Neal v. Sandia National Laboratories

157 F. App'x 67
CourtCourt of Appeals for the Tenth Circuit
DecidedDecember 6, 2005
Docket04-2329
StatusUnpublished
Cited by3 cases

This text of 157 F. App'x 67 (Neal v. Sandia National Laboratories) is published on Counsel Stack Legal Research, covering Court of Appeals for the Tenth Circuit primary law. Counsel Stack provides free access to over 12 million legal documents including statutes, case law, regulations, and constitutions.

Bluebook
Neal v. Sandia National Laboratories, 157 F. App'x 67 (10th Cir. 2005).

Opinion

ORDER AND JUDGMENT *

PAUL J. KELLY, JR., Circuit Judge.

After examining the briefs and appellate record, this panel has determined unanimously to grant the parties’ request for a decision on the briefs without oral argument. See Fed. R.App. P. 34(f); 10th Cir. R. 34.1(G). The case is therefore ordered submitted without oral argument.

Plaintiff William R. Neal applied for a job with Sandia National Laboratories (“Sandia”) on three occasions, but was not interviewed or hired. He filed a complaint against Sandia, alleging it violated the Age Discrimination in Employment Act (“ADEA”). The district court granted Sandia’s motion for summary judgment. Plaintiff appeals, and we affirm.

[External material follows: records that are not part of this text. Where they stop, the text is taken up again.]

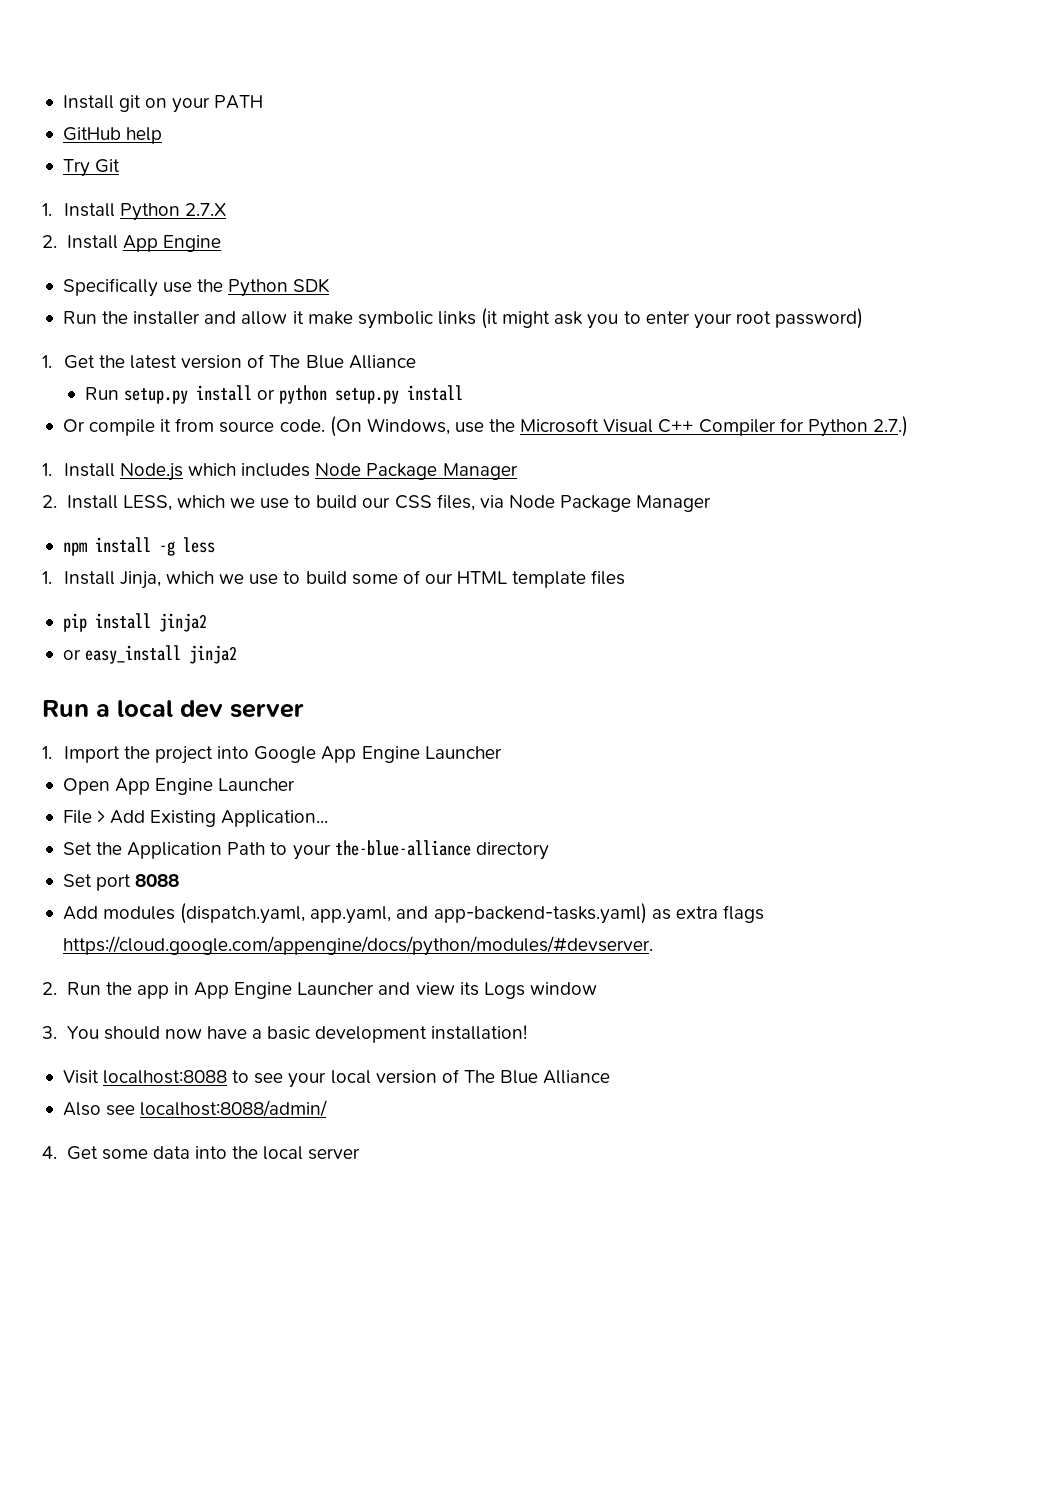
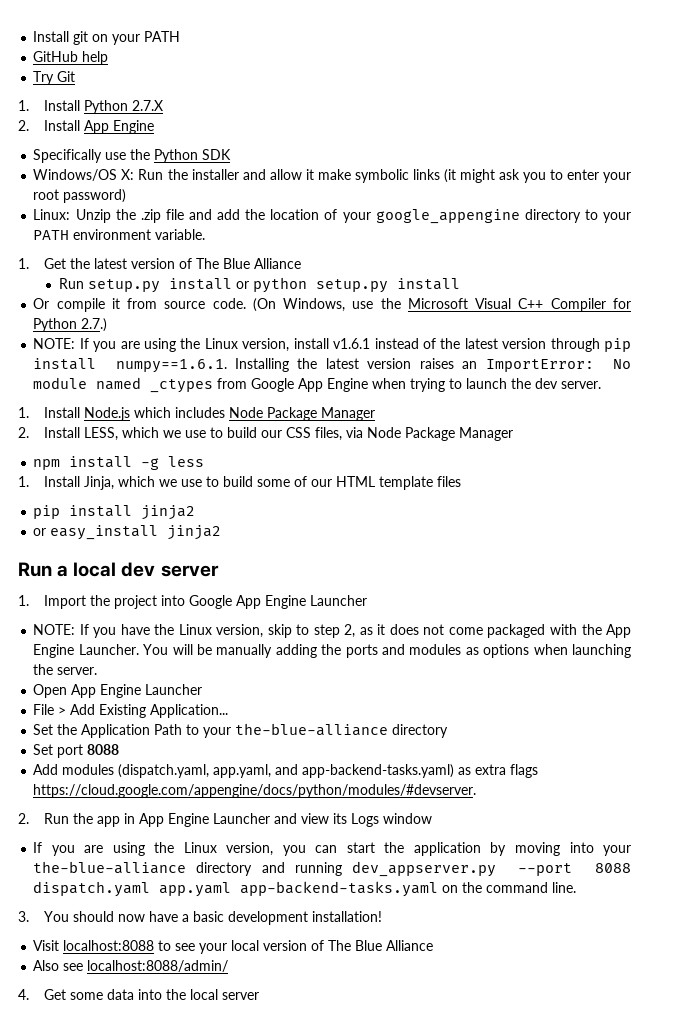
- Run the installer and allow it make symbolic links (it might ask you to enter your root password)
+ Windows/OS X: Run the installer and allow it make symbolic links (it might ask you to enter your root password)
+ Linux: Unzip the .zip file and add the location of your google_appengine directory to your PATH environment variable.
+ NOTE: If you are using the Linux version, install v1.6.1 instead of the latest version through pip install numpy==1.6.1. Installing the latest version raises an ImportError: No module named _ctypes from Google App Engine when trying to launch the dev server.
+ NOTE: If you have the Linux version, skip to step 2, as it does not come packaged with the App Engine Launcher. You will be manually adding the ports and modules as options when launching the server.
+ If you are using the Linux version, you can start the application by moving into your the-blue-alliance directory and running dev_appserver.py --port 8088 dispatch.yaml app.yaml app-backend-tasks.yaml on the command line.

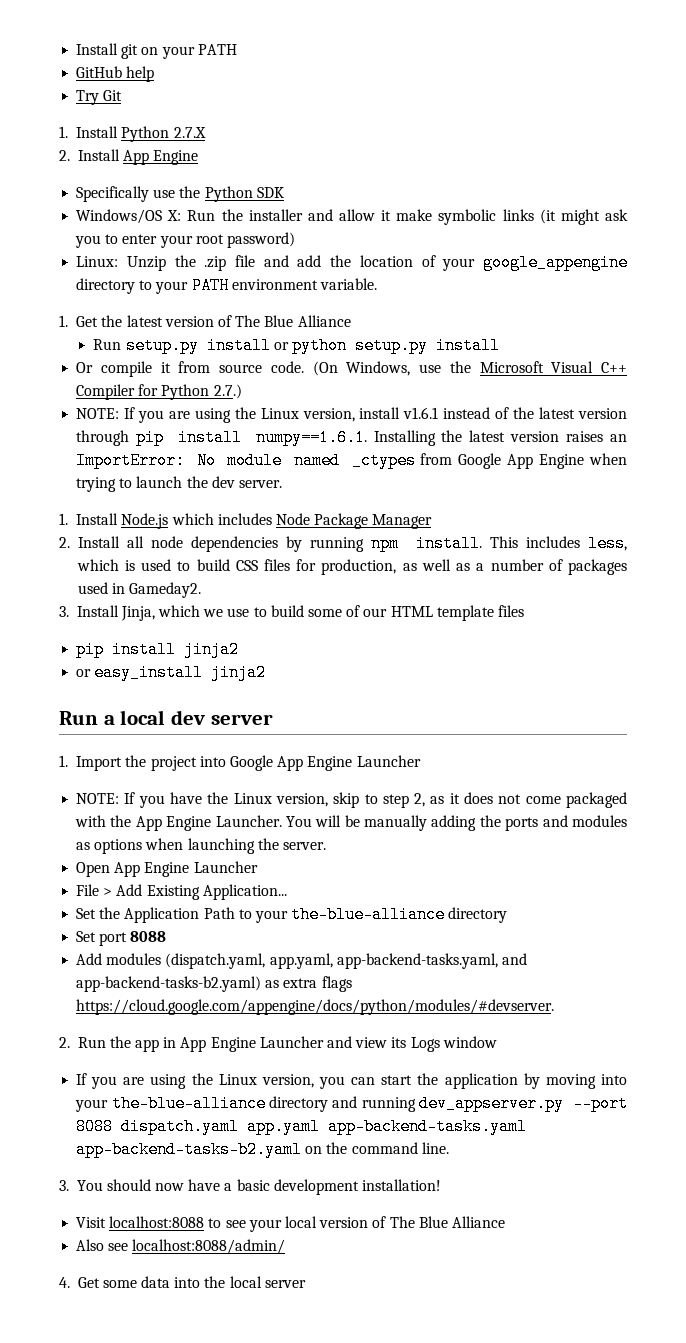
- 2. Install LESS, which we use to build our CSS files, via Node Package Manager
- npm install -g less
- 1. Install Jinja, which we use to build some of our HTML template files
+ 2. Install all node dependencies by running npm install. This includes less, which is used to build CSS files for production, as well as a number of packages used in Gameday2.
+ 3. Install Jinja, which we use to build some of our HTML template files
- Add modules (dispatch.yaml, app.yaml, and app-backend-tasks.yaml) as extra flags https://cloud.google.com/appengine/docs/python/modules/#devserver.
+ Add modules (dispatch.yaml, app.yaml, app-backend-tasks.yaml, and app-backend-tasks-b2.yaml) as extra flags https://cloud.google.com/appengine/docs/python/modules/#devserver.
- If you are using the Linux version, you can start the application by moving into your the-blue-alliance directory and running dev_appserver.py --port 8088 dispatch.yaml app.yaml app-backend-tasks.yaml on the command line.
+ If you are using the Linux version, you can start the application by moving into your the-blue-alliance directory and running dev_appserver.py --port 8088 dispatch.yaml app.yaml app-backend-tasks.yaml app-backend-tasks-b2.yaml on the command line.

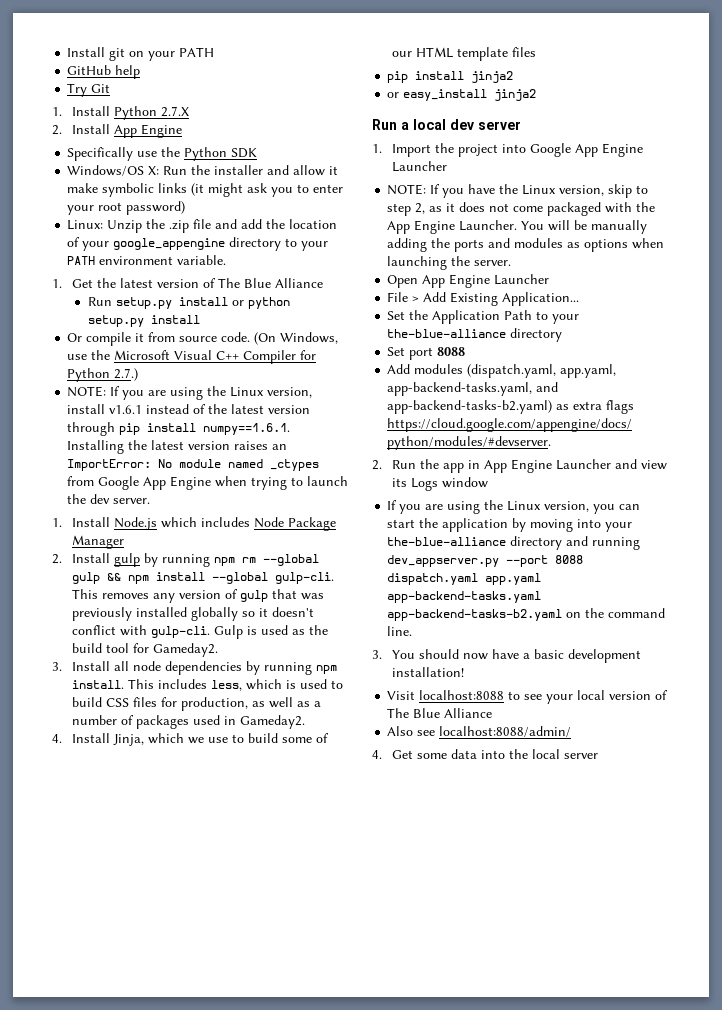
- 2. Install all node dependencies by running npm install.
+ 2. Install gulp by running npm rm --global gulp && npm install --global gulp-cli. This removes any version of gulp that was previously installed globally so it doesn't conflict with gulp-cli. Gulp is used as the build tool for Gameday2.
+ 3. Install all node dependencies by running npm install.
- 3. Install Jinja, which we use to build some of our HTML template files
+ 4. Install Jinja, which we use to build some of our HTML template files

The parties are familiar with the facts, which are accurately and fully described in the district court’s thorough thirty-one page opinion; thus, we need not repeat them here. The parties agree that plaintiff presented a prima facie case of ADEA discrimination. See Kendrick v. Penske Transp. Servs., Inc., 220 F.3d 1220, 1226 (10th Cir.2000) (describing elements of prima facie failure-to-hire ADEA claim). They also agree that Sandia presented legitimate, non-discriminatory reasons for not hiring plaintiff, namely, that it never considered plaintiffs first application because it was submitted after Sandia had completed interviews for the opening, and, when Sandia did consider plaintiffs next two applications, it determined he lacked sufficient relevant experience and did not meet its minimum GPA requirement. See id. (describing burden-shifting analysis of circumstantial-evidence ADEA claim).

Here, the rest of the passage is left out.